2.3. Analysis of Problem's scenario
a. Effervescent tablets
Effervescent is defined as the emergence of gas bubbles from liquids as a result of
chemical reactions. Effervescent tablets are non-coated tablets, generally containing
acid and carbonate or bicarbonate compounds that react quickly with the presence of
water by releasing carbon dioxide.
According to (Lieberman, et al., 1992) effervescent can be defined as a dosage form
that produces gas bubbles as a result of solution chemical reactions.

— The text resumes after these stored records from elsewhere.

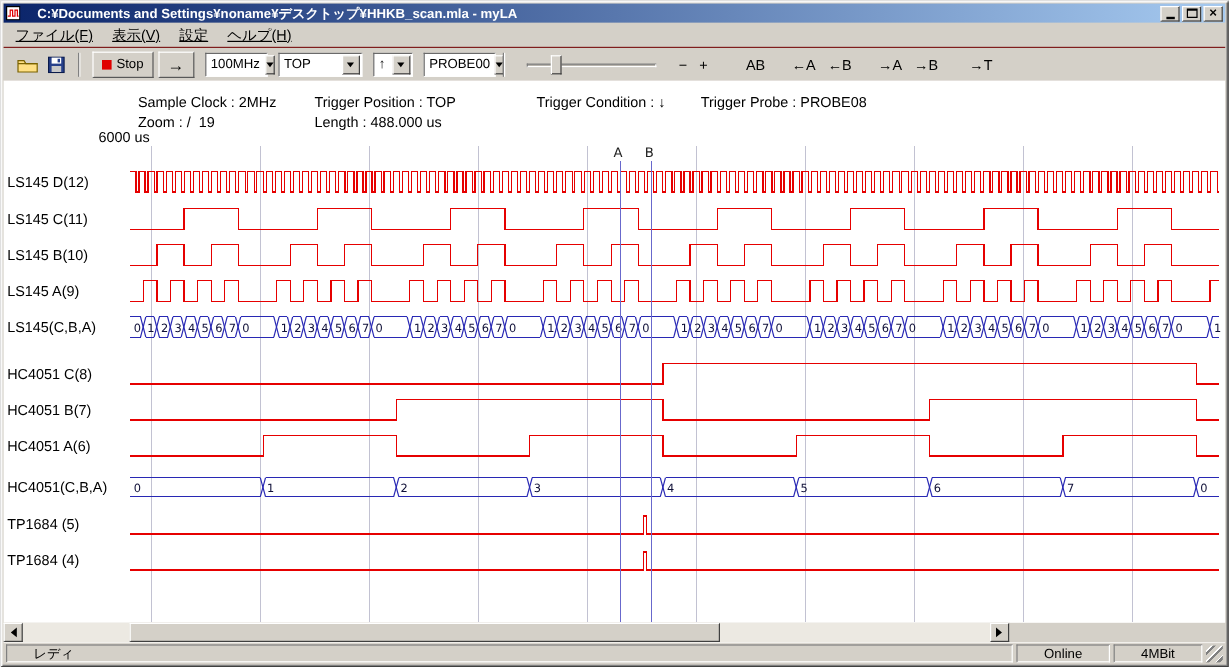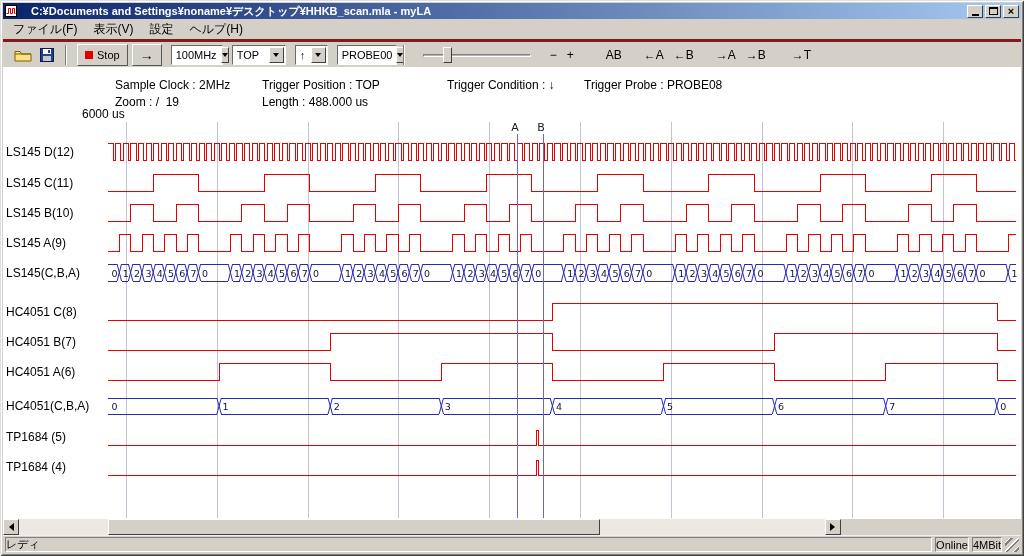"ファイル(F)" .menubar { text-decoration: none -> underline }
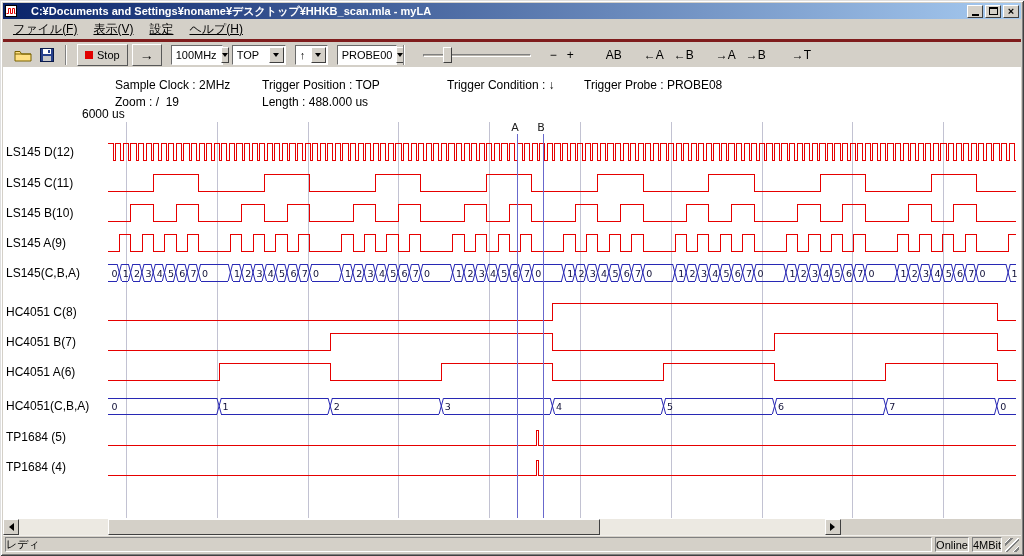"Stop" .toolbar { border-top: 3px solid #7f1d1d -> 1px solid #7f1d1d }
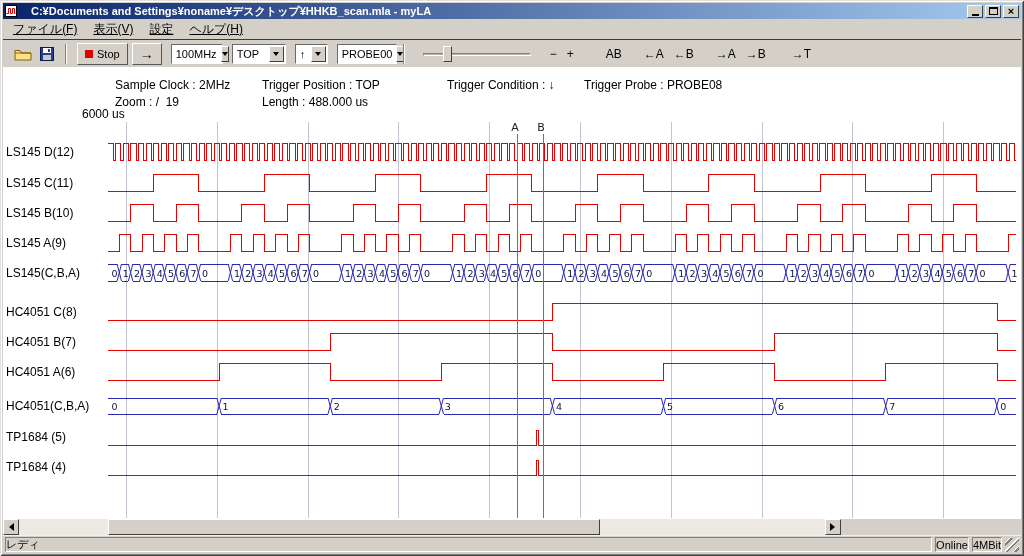"TOP" div.combo { width: 54px -> 70px }
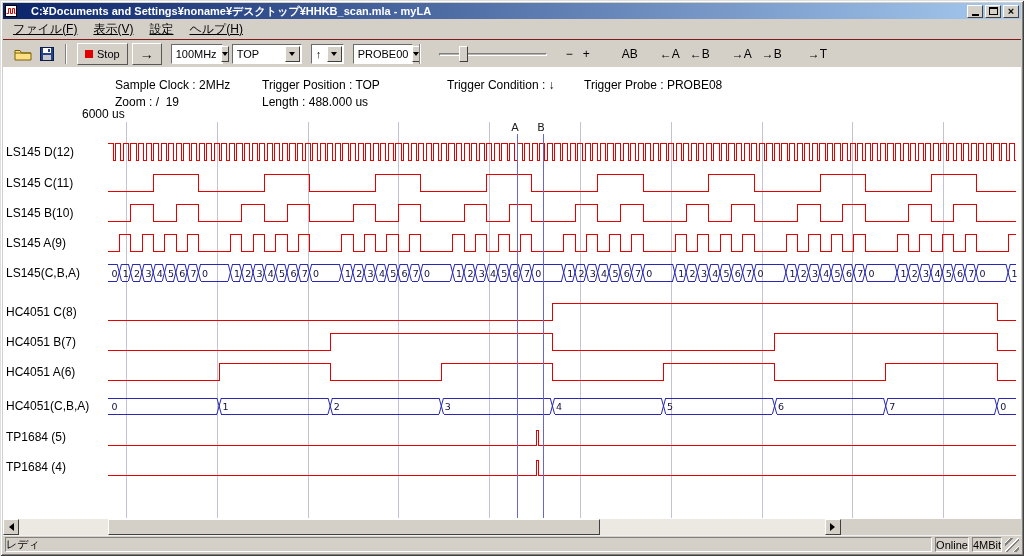"レディ" .sb-panel { padding: 0 0 -> 0 22px }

The gas produced
when effervescent dissolution is carbon dioxide so that it can give a sparkling effect
(taste like soda water).
Effervescent tablets are tablets made by molding effervescent salt granules or
other materials that have the ability to remove gas when in contact with water. The
effervescent mixture has been known and used as medicine since 100 years ago.
Effervescent tablets are a convenient method for administering a number of active
substances or chemicals that have been previously measured by dissolution.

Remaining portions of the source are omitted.